AIM OF THE EXERCISE: When the string "analysis" occurs in a line of the records, show that line.

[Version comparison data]
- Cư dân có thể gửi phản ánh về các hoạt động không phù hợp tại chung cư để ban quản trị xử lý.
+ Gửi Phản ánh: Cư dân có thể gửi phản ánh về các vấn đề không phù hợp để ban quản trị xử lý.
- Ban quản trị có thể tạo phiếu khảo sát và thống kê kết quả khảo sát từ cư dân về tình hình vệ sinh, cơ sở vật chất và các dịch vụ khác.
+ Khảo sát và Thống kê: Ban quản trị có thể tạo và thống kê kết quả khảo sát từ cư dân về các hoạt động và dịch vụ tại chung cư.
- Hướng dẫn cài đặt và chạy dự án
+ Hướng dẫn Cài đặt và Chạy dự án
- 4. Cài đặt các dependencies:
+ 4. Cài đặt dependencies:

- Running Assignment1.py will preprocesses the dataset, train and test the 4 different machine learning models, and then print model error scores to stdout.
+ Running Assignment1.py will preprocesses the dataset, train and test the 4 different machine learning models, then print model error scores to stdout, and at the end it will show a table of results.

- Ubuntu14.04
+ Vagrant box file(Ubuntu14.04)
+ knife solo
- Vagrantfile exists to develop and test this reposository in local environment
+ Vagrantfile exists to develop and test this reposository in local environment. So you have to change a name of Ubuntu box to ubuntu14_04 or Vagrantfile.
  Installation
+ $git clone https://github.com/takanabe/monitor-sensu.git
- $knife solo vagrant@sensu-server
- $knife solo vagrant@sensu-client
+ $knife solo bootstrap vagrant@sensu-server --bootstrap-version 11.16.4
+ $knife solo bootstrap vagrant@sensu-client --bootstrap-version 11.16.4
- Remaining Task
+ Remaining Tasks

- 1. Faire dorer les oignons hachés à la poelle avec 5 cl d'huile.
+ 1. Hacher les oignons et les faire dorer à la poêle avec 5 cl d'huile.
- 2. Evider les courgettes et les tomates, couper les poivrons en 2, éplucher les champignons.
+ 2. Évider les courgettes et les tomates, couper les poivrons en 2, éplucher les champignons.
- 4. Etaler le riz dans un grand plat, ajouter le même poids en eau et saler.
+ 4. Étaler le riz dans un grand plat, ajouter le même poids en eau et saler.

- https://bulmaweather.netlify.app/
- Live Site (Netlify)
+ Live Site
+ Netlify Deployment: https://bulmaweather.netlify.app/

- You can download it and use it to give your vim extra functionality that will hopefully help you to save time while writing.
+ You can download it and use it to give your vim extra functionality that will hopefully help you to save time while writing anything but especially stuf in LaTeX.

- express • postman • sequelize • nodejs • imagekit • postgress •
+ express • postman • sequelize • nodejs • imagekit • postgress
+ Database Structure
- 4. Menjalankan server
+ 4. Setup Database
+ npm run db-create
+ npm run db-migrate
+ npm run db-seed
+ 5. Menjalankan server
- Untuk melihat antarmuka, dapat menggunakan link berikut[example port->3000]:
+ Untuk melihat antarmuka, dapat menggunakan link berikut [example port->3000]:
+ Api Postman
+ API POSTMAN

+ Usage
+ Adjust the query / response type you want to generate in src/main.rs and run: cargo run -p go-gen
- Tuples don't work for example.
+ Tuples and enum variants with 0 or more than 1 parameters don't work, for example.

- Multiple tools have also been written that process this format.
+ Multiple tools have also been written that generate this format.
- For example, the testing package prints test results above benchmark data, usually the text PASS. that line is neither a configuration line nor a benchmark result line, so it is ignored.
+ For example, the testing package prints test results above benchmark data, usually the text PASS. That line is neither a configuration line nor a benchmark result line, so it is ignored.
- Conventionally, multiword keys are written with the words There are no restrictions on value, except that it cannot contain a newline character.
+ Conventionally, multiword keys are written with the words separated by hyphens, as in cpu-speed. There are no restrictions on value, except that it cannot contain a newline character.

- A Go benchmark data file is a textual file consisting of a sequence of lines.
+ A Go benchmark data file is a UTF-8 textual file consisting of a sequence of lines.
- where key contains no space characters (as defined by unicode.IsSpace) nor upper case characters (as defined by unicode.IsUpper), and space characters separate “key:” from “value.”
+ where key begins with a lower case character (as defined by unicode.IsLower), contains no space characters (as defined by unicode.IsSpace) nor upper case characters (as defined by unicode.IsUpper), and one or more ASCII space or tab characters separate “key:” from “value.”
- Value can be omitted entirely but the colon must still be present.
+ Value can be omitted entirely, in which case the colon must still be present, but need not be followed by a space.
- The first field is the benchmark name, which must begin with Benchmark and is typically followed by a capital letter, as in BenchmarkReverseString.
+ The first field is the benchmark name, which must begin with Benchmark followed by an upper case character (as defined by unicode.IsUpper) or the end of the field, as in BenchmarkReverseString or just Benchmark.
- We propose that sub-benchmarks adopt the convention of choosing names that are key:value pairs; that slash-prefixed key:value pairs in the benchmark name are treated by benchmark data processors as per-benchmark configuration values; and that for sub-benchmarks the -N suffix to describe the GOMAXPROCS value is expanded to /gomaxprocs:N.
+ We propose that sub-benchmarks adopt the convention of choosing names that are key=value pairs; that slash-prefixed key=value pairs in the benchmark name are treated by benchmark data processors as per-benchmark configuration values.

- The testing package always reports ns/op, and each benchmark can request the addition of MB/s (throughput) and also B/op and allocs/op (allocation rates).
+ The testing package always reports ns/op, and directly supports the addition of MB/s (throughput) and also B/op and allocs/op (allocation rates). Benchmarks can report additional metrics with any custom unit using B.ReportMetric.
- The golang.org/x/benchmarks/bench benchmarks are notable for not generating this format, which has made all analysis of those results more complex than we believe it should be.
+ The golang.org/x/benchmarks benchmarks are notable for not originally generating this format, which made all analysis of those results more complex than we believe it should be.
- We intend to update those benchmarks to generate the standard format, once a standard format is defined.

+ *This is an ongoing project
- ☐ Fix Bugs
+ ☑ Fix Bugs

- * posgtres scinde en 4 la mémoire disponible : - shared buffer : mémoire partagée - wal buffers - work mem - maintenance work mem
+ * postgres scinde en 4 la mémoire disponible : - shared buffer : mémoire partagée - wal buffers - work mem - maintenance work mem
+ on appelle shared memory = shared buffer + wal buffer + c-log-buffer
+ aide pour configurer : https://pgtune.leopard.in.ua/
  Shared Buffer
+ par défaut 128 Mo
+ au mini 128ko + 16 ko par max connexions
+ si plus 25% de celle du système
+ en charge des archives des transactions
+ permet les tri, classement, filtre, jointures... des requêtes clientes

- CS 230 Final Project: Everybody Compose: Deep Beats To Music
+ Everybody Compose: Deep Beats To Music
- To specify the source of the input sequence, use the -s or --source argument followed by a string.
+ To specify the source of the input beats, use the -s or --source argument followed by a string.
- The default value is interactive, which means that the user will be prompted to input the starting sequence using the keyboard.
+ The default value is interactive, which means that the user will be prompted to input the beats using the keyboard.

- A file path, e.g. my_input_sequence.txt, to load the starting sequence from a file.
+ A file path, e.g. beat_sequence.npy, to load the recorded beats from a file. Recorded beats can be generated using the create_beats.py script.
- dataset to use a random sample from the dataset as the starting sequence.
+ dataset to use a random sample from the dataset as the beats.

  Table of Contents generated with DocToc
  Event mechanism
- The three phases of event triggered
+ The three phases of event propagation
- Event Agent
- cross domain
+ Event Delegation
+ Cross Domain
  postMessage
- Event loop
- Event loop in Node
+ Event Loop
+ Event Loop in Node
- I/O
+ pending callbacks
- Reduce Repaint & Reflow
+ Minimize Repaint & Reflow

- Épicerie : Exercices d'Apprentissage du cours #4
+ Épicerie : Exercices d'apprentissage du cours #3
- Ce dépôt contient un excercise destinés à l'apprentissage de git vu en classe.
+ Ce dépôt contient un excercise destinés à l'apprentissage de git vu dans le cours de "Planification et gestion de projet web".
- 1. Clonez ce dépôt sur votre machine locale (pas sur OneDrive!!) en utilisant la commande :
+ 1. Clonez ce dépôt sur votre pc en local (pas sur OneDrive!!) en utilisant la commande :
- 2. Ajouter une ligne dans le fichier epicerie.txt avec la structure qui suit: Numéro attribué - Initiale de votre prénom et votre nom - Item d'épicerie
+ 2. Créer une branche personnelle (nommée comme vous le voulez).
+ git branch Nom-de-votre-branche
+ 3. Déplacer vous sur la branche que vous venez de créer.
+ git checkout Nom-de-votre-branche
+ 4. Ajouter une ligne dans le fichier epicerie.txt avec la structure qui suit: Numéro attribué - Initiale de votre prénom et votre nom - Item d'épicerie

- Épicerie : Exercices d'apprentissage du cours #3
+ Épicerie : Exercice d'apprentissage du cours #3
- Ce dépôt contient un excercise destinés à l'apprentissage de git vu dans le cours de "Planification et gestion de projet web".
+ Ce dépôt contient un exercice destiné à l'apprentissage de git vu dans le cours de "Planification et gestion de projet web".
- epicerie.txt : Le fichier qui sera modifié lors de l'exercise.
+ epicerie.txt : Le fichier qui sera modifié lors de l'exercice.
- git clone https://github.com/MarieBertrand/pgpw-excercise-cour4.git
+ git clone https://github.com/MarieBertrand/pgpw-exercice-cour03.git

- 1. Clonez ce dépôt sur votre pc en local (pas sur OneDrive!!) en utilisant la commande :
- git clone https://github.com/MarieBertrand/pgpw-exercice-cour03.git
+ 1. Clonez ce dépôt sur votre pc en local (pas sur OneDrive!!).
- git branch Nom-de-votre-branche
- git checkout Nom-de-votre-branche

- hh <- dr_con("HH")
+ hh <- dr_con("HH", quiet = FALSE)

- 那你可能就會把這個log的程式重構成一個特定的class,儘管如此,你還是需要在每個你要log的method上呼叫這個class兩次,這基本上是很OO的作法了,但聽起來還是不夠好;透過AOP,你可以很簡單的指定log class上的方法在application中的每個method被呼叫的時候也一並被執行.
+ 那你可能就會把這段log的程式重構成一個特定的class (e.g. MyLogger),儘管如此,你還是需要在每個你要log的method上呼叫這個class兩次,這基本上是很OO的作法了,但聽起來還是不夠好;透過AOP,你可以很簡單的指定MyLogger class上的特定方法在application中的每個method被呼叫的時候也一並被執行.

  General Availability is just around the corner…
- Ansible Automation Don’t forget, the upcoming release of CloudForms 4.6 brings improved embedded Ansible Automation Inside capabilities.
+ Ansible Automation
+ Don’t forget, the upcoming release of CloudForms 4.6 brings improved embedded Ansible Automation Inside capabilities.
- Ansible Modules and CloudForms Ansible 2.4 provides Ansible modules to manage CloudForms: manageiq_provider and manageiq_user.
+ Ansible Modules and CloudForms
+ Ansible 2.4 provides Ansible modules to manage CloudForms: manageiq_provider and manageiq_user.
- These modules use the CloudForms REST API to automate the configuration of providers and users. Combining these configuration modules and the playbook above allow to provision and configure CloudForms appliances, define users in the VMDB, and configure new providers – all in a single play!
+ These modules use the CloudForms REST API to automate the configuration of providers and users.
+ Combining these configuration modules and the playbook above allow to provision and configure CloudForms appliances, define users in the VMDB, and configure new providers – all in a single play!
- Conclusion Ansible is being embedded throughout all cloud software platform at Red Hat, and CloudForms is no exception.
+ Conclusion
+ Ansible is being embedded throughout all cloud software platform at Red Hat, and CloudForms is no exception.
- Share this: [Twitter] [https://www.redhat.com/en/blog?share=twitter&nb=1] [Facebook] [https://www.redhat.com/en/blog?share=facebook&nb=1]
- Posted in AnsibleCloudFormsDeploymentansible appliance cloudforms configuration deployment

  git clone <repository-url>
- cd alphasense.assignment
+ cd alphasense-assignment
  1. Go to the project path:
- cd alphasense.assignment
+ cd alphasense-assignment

RESPONSE:
- The golang.org/x/benchmarks/bench benchmarks are notable for not generating this format, which has made all analysis of those results more complex than we believe it should be.
+ The golang.org/x/benchmarks benchmarks are notable for not originally generating this format, which made all analysis of those results more complex than we believe it should be.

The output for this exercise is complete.